• [Problem]:
Search the records below for the word "none". Pull out each line that has it.
BEGIN Given data
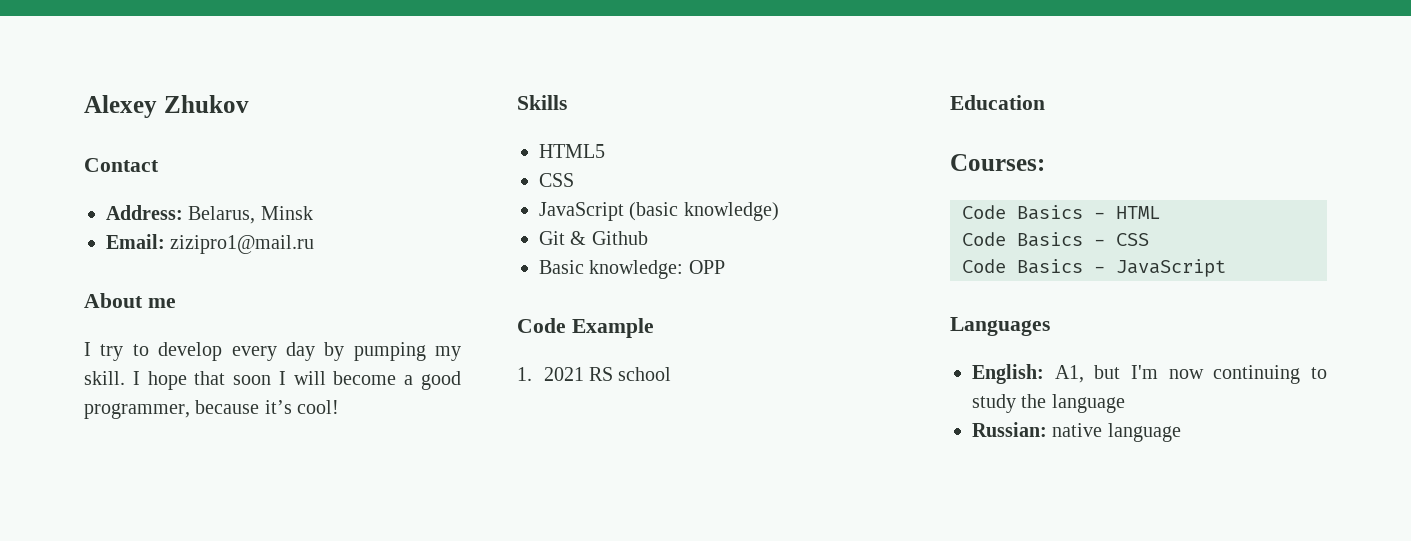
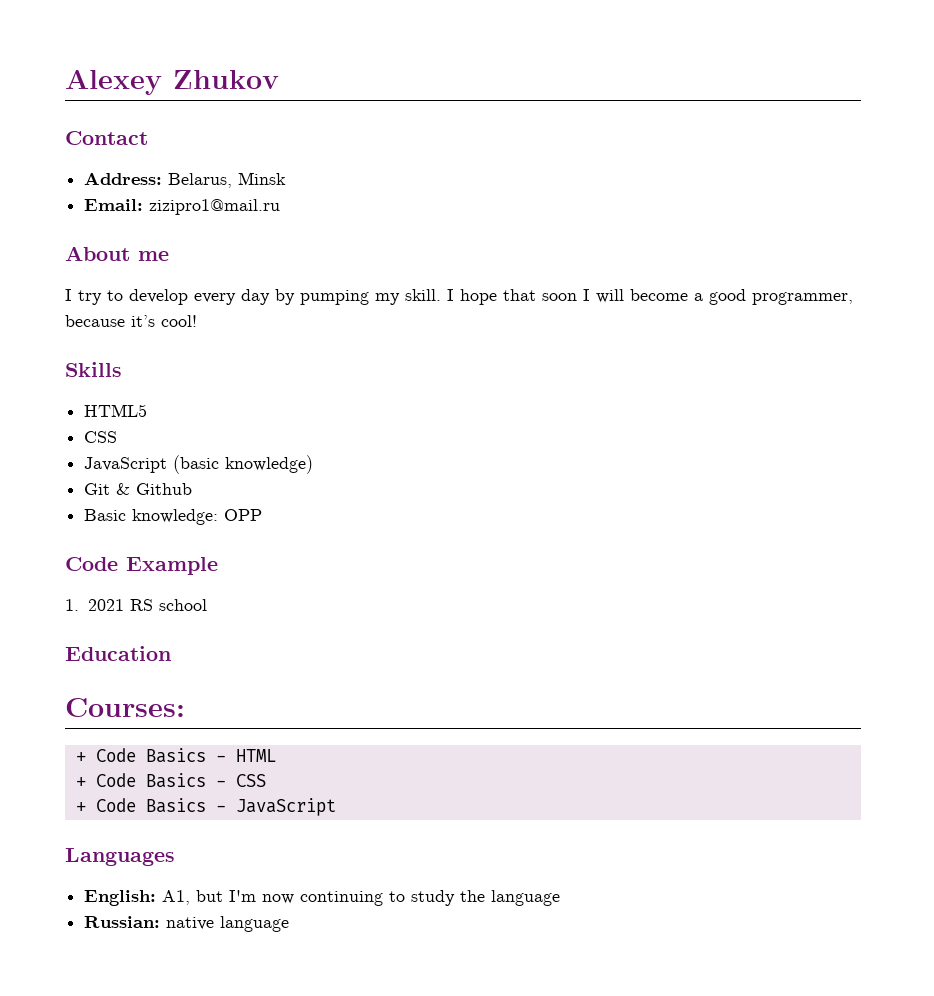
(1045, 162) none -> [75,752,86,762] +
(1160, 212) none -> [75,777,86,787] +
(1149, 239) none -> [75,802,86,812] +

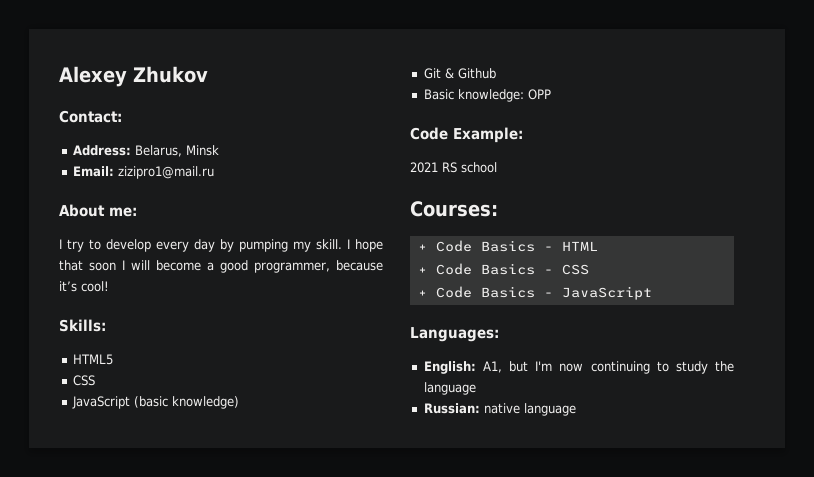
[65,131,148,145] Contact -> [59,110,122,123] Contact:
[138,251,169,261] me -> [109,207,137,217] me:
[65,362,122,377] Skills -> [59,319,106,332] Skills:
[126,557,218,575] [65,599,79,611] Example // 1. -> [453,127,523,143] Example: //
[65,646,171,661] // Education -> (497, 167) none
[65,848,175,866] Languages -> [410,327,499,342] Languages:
END Given data
• [Task result]:
(1045, 162) none -> [75,752,86,762] +
(1160, 212) none -> [75,777,86,787] +
(1149, 239) none -> [75,802,86,812] +
[65,646,171,661] // Education -> (497, 167) none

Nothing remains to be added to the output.